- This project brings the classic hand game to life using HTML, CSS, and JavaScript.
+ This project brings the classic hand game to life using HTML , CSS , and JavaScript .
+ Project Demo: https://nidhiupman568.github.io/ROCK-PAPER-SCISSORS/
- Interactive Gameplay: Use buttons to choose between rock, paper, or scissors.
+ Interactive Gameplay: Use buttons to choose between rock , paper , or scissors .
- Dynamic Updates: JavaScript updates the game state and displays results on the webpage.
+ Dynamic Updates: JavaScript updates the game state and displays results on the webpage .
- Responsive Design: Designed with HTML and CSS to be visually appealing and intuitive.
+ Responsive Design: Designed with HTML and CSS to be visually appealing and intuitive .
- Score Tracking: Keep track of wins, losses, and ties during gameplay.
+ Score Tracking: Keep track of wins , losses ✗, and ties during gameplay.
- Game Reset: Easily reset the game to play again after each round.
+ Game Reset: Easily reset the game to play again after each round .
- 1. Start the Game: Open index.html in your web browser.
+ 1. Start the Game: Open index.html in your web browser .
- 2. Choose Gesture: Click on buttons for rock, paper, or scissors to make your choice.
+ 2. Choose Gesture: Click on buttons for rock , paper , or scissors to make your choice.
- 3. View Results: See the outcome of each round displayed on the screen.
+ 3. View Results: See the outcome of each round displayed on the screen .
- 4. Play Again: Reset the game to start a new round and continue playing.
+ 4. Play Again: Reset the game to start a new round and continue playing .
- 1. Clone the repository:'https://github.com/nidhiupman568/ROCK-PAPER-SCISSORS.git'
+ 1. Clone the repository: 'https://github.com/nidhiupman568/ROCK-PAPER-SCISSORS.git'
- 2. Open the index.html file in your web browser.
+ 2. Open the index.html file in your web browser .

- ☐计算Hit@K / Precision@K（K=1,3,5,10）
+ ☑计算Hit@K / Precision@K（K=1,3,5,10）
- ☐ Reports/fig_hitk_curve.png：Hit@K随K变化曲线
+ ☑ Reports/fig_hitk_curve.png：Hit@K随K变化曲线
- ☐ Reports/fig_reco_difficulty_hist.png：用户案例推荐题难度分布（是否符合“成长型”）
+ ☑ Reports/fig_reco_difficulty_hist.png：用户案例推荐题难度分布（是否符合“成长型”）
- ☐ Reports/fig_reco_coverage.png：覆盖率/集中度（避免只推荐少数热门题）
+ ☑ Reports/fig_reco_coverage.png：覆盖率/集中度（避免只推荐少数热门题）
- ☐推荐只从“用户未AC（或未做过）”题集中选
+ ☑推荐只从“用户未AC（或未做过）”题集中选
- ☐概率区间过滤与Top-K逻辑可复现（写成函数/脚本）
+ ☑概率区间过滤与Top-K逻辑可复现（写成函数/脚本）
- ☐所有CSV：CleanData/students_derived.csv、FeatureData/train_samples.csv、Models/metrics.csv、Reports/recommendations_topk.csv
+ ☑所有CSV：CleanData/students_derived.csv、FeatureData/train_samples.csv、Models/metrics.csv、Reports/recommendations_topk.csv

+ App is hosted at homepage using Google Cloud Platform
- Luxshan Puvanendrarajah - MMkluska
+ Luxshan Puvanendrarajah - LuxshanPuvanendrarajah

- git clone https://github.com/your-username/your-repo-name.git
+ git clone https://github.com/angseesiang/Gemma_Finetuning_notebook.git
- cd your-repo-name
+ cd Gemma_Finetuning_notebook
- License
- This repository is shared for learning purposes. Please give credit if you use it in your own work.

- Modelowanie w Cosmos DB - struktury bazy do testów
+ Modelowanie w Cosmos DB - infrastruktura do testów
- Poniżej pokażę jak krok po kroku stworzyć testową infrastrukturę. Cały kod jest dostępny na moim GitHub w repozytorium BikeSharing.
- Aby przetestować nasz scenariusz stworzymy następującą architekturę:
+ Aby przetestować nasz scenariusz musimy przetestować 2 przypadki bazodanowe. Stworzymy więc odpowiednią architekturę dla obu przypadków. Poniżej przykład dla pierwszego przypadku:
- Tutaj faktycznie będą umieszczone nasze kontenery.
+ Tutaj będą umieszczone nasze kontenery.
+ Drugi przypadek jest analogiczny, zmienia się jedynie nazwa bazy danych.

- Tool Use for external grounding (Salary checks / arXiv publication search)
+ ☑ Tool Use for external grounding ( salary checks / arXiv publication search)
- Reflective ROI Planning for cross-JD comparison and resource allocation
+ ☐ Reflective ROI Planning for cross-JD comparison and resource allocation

- - - -

◆ About this task ◆
Beginning with the line that contains "- git clone", write out every line through the end of the entries above, exactly.

◆ Task result ◆
- git clone https://github.com/your-username/your-repo-name.git
+ git clone https://github.com/angseesiang/Gemma_Finetuning_notebook.git
- cd your-repo-name
+ cd Gemma_Finetuning_notebook
- License
- This repository is shared for learning purposes. Please give credit if you use it in your own work.

- Modelowanie w Cosmos DB - struktury bazy do testów
+ Modelowanie w Cosmos DB - infrastruktura do testów
- Poniżej pokażę jak krok po kroku stworzyć testową infrastrukturę. Cały kod jest dostępny na moim GitHub w repozytorium BikeSharing.
- Aby przetestować nasz scenariusz stworzymy następującą architekturę:
+ Aby przetestować nasz scenariusz musimy przetestować 2 przypadki bazodanowe. Stworzymy więc odpowiednią architekturę dla obu przypadków. Poniżej przykład dla pierwszego przypadku:
- Tutaj faktycznie będą umieszczone nasze kontenery.
+ Tutaj będą umieszczone nasze kontenery.
+ Drugi przypadek jest analogiczny, zmienia się jedynie nazwa bazy danych.

- Tool Use for external grounding (Salary checks / arXiv publication search)
+ ☑ Tool Use for external grounding ( salary checks / arXiv publication search)
- Reflective ROI Planning for cross-JD comparison and resource allocation
+ ☐ Reflective ROI Planning for cross-JD comparison and resource allocation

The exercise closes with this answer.